德保罗第一个冲过来,张开双臂,又在靠近时硬生生停住,只用手掌拍了拍苏晨的背,避开右肋。
“死角。”
苏晨抬眼看他。
“看见了。”
“我当然看见了。”
德保罗指向挪威门将,“他也看见了,就是摸不到。”
梅西走过来,和苏晨碰了一下额头。
“好球。”
苏晨低声说:“还没结束。”
梅西看向挪威队列。
“他们第五个。
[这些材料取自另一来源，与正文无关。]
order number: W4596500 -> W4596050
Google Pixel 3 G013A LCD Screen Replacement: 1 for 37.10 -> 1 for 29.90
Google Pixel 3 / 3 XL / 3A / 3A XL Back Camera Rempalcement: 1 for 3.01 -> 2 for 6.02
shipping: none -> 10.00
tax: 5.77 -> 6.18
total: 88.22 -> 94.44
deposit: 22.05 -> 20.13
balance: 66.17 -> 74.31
”
挪威那边气氛已经变了。
前四轮踢完,他们落后一球。
第五名罚球手必须打进,才有机会等阿根廷最后一罚。
如果罚丢,比赛结束。
哈兰德站在队列里,脸色压得很沉。
厄德高和主帅说了两句,主帅摇头。
他已经罚过,不能再上。
第五名罚球手低头整理袜套,动作拖了两次,才弯腰抱起球。
大马丁站在球门前,已经在等他。
他没有急着回门线,先走到六码区附近,低头把草皮踩了踩,像在给自己挑位置。
主裁判催促。
“大马丁,门线。”
大马丁抬手回应,眼睛却看着走来的挪威球员。
“别急,我给他留一点时间。”
挪威第五名罚球手走到点球点前,抱着球的手臂收紧。
他抬头看了一眼大马丁。
大马丁朝他笑。
“如果你想换人,现在还来得及。”
主裁判立刻皱眉。
“大马丁!”
大马丁举手,退向门线。
阿根廷队列里的球员全都站直了。
替补席前,斯卡洛尼双手抱在胸前,助教已经把战术纸捏成一团。
苏晨站在中圈线后,右手压着肋部,呼吸比刚才更慢。
他看着挪威球员把球放下,看着大马丁在门线上晃动,看着主裁判一步一步退开。
德保罗靠过来,声音低下去。
“他会扑到。”
苏晨看着大马丁。
“他已经进他脑子里了。”
挪威第五位罚球手已经走了出来,如果这球罚丢,阿根廷就将挺进四强。